Start at the line that contains "-20,7 +20,7 @@" in the listing below and extract every line through the last, exactly; leave pictures out.

__EXTRACTED MATERIAL__.
______
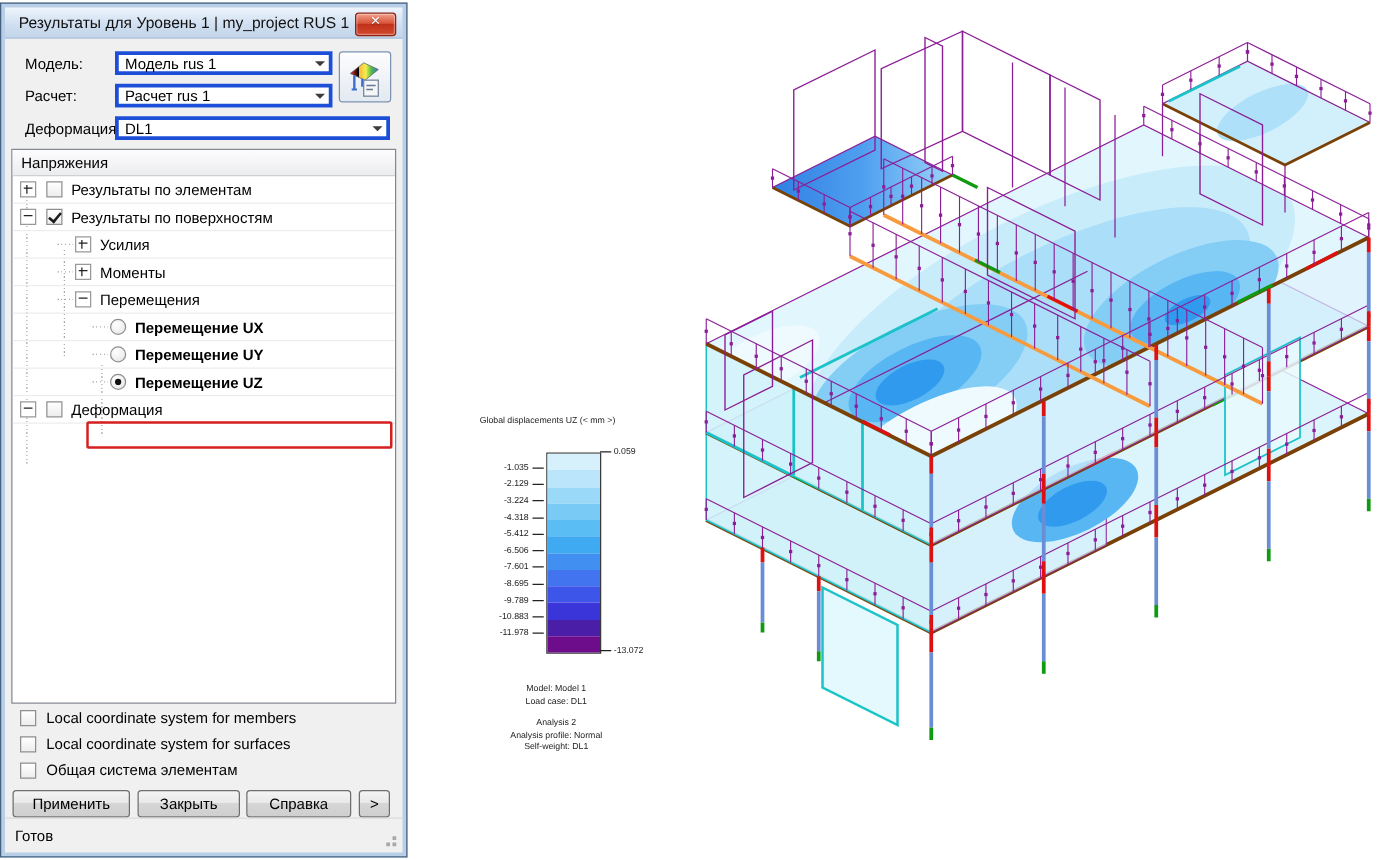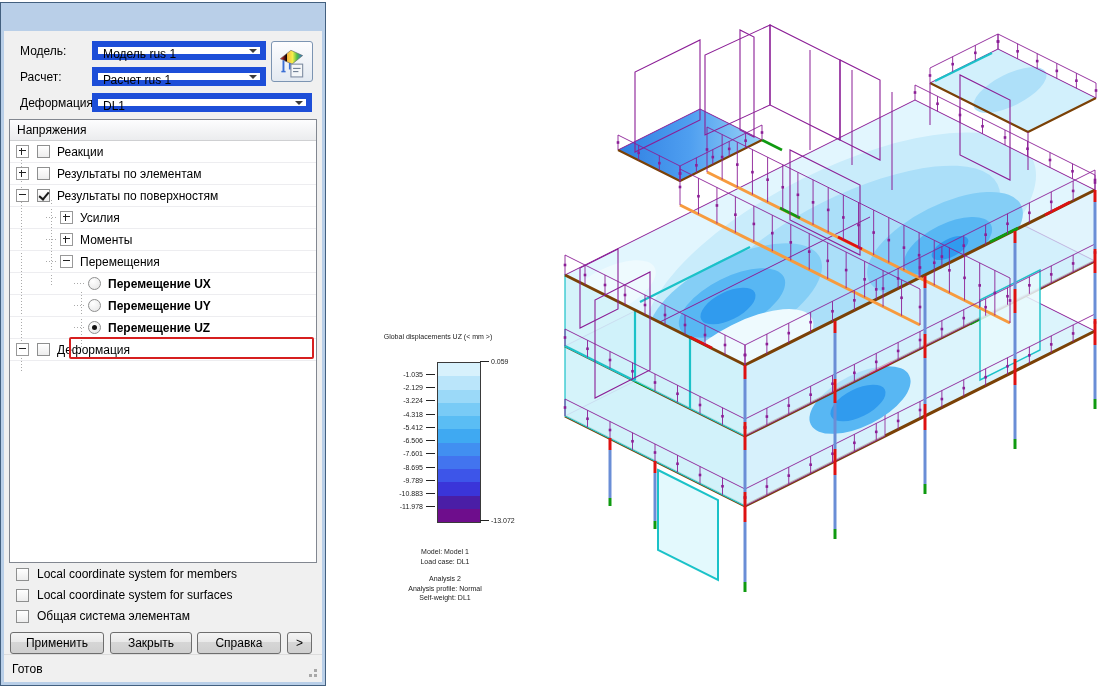--- a/index.html
+++ b/index.html
@@ -107,6 +107,10 @@
 <div id="stage">
 
   <div class="win">
+    <div class="titlebar">
+      <span>Результаты для Уровень 1 | my_project RUS 1</span>
+      <div class="closebtn"></div>
+    </div>
     <div class="client">
 
       <span class="flabel" style="top:13px">Модель:</span>

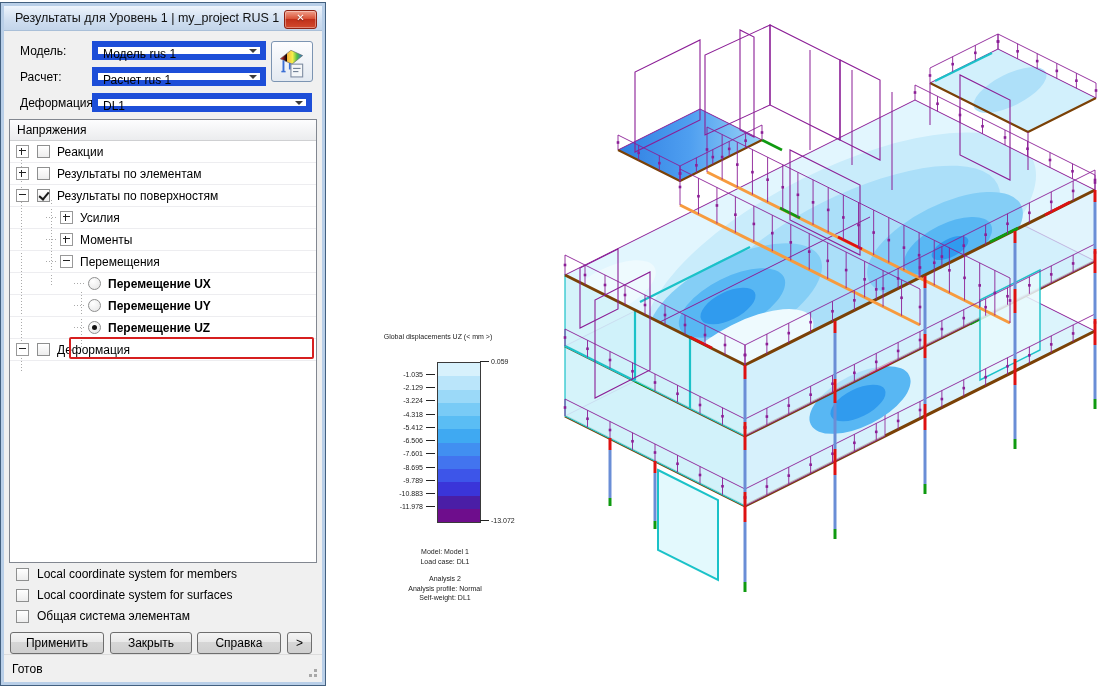--- a/index.html
+++ b/index.html
@@ -20,7 +20,7 @@
   .client{position:absolute;left:3px;top:28px;right:3px;bottom:3px;background:#f0f0f0;font-size:12px;color:#000;}
 
   .flabel{position:absolute;left:16px;}
-  .combo{position:absolute;height:19px;background:#fff;border:6px solid #1d4ed8;box-sizing:border-box;
+  .combo{position:absolute;height:19px;background:#fff;border:3px solid #1d4ed8;box-sizing:border-box;
        display:flex;align-items:flex-start;cursor:pointer;}
   .combo .cval{padding-left:5px;flex:1;white-space:nowrap;overflow:hidden;}
   .carrow{width:15px;height:100%;display:flex;align-items:center;justify-content:center;}

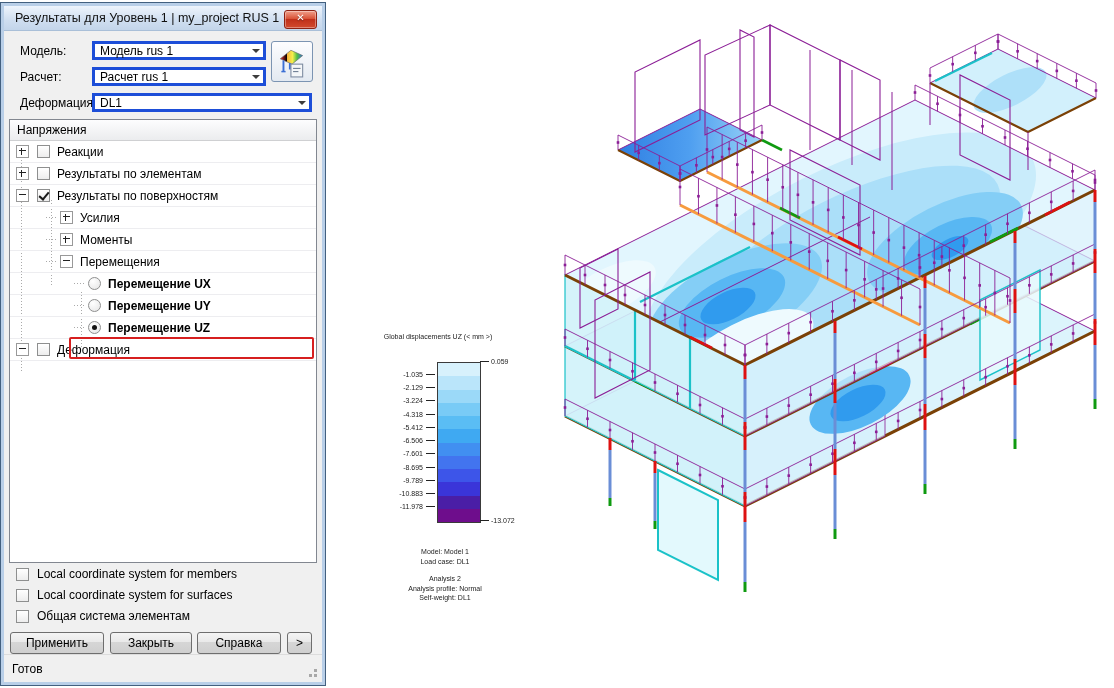--- a/index.html
+++ b/index.html
@@ -161,11 +161,6 @@
         <div class="vstub" style="left:41px;top:80px;height:85px"></div>
         <div class="vstub" style="left:71px;top:172px;height:57px"></div>
 
-        <div class="trow lvl0">
-          <span class="expander plus"></span>
-          <span class="cb"></span>
-          <span class="tlabel">Реакции</span>
-        </div>
         <div class="trow lvl0">
           <span class="expander plus"></span>
           <span class="cb"></span>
______
__OUTPUT__.
@@ -20,7 +20,7 @@
   .client{position:absolute;left:3px;top:28px;right:3px;bottom:3px;background:#f0f0f0;font-size:12px;color:#000;}
 
   .flabel{position:absolute;left:16px;}
-  .combo{position:absolute;height:19px;background:#fff;border:6px solid #1d4ed8;box-sizing:border-box;
+  .combo{position:absolute;height:19px;background:#fff;border:3px solid #1d4ed8;box-sizing:border-box;
        display:flex;align-items:flex-start;cursor:pointer;}
   .combo .cval{padding-left:5px;flex:1;white-space:nowrap;overflow:hidden;}
   .carrow{width:15px;height:100%;display:flex;align-items:center;justify-content:center;}

--- a/index.html
+++ b/index.html
@@ -161,11 +161,6 @@
         <div class="vstub" style="left:41px;top:80px;height:85px"></div>
         <div class="vstub" style="left:71px;top:172px;height:57px"></div>
 
-        <div class="trow lvl0">
-          <span class="expander plus"></span>
-          <span class="cb"></span>
-          <span class="tlabel">Реакции</span>
-        </div>
         <div class="trow lvl0">
           <span class="expander plus"></span>
           <span class="cb"></span>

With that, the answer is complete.